══ Information shown

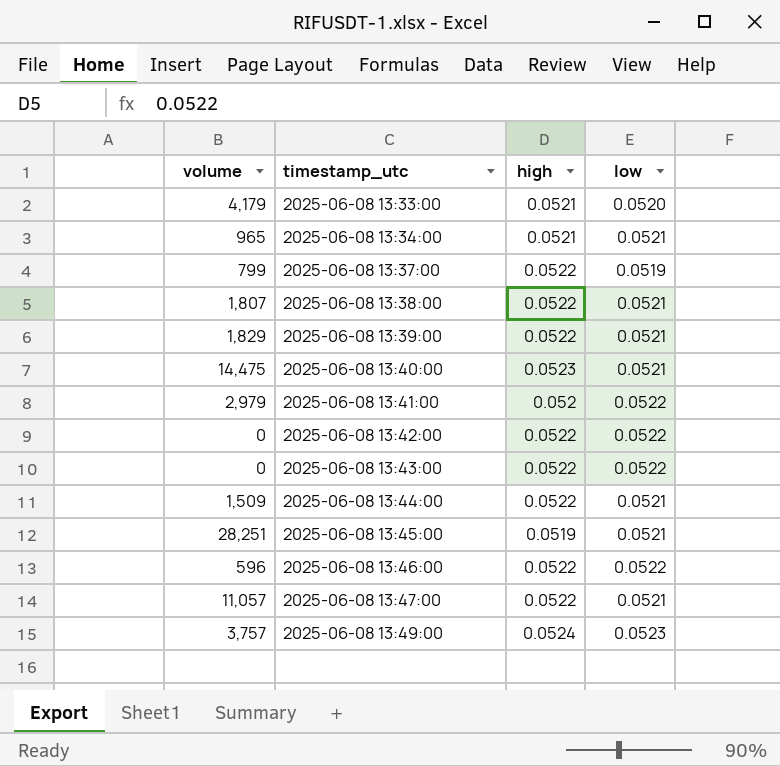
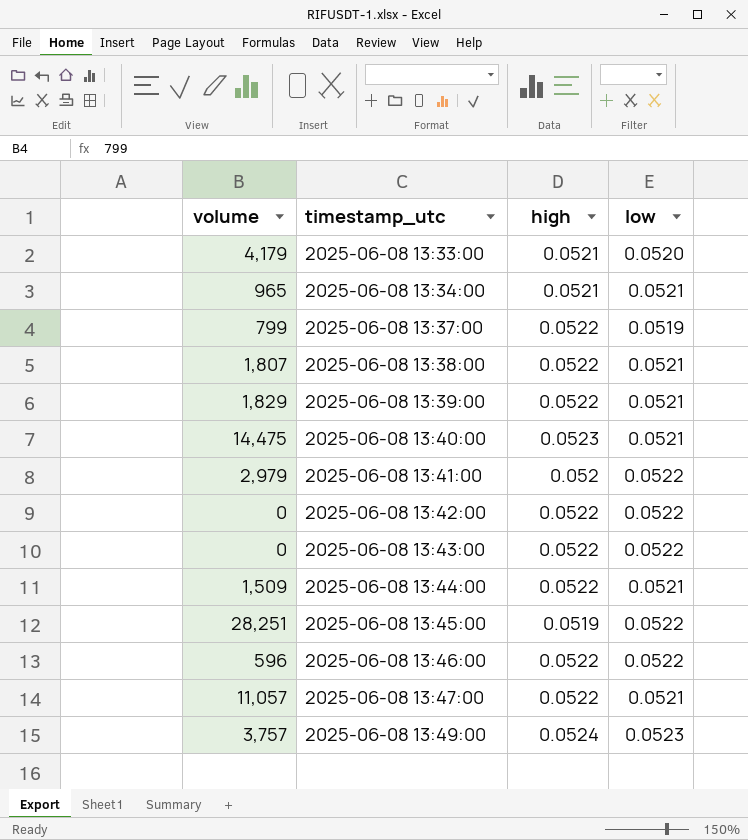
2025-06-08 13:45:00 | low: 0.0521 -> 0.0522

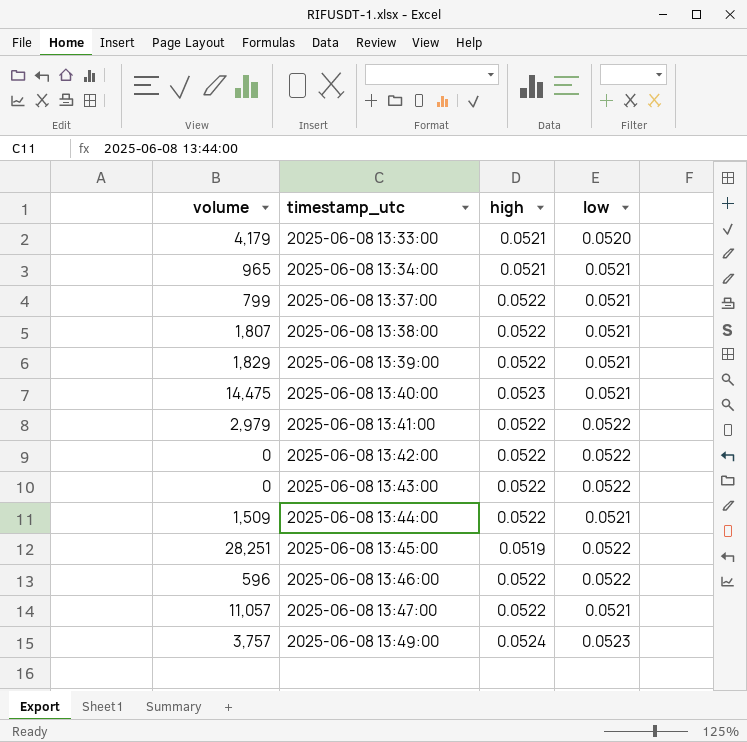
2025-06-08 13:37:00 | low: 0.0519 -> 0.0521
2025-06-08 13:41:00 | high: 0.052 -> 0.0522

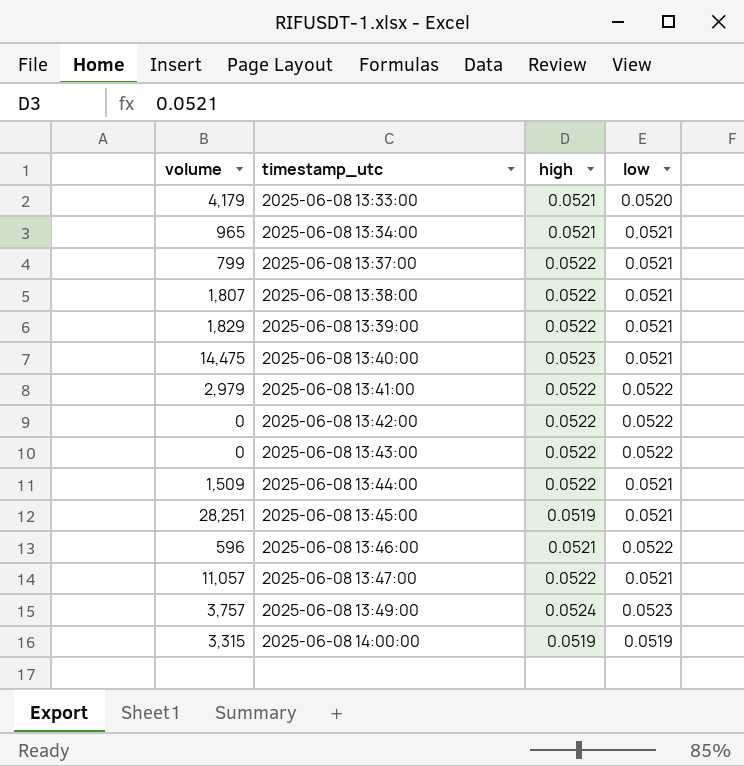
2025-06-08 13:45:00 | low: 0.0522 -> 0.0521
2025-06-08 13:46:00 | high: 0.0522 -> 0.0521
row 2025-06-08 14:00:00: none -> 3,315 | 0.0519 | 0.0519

════

• **Work to complete**
Make a word-for-word copy of the entries, without any pictures.

• **Problem solution**
2025-06-08 13:45:00 | low: 0.0521 -> 0.0522

2025-06-08 13:37:00 | low: 0.0519 -> 0.0521
2025-06-08 13:41:00 | high: 0.052 -> 0.0522

2025-06-08 13:45:00 | low: 0.0522 -> 0.0521
2025-06-08 13:46:00 | high: 0.0522 -> 0.0521
row 2025-06-08 14:00:00: none -> 3,315 | 0.0519 | 0.0519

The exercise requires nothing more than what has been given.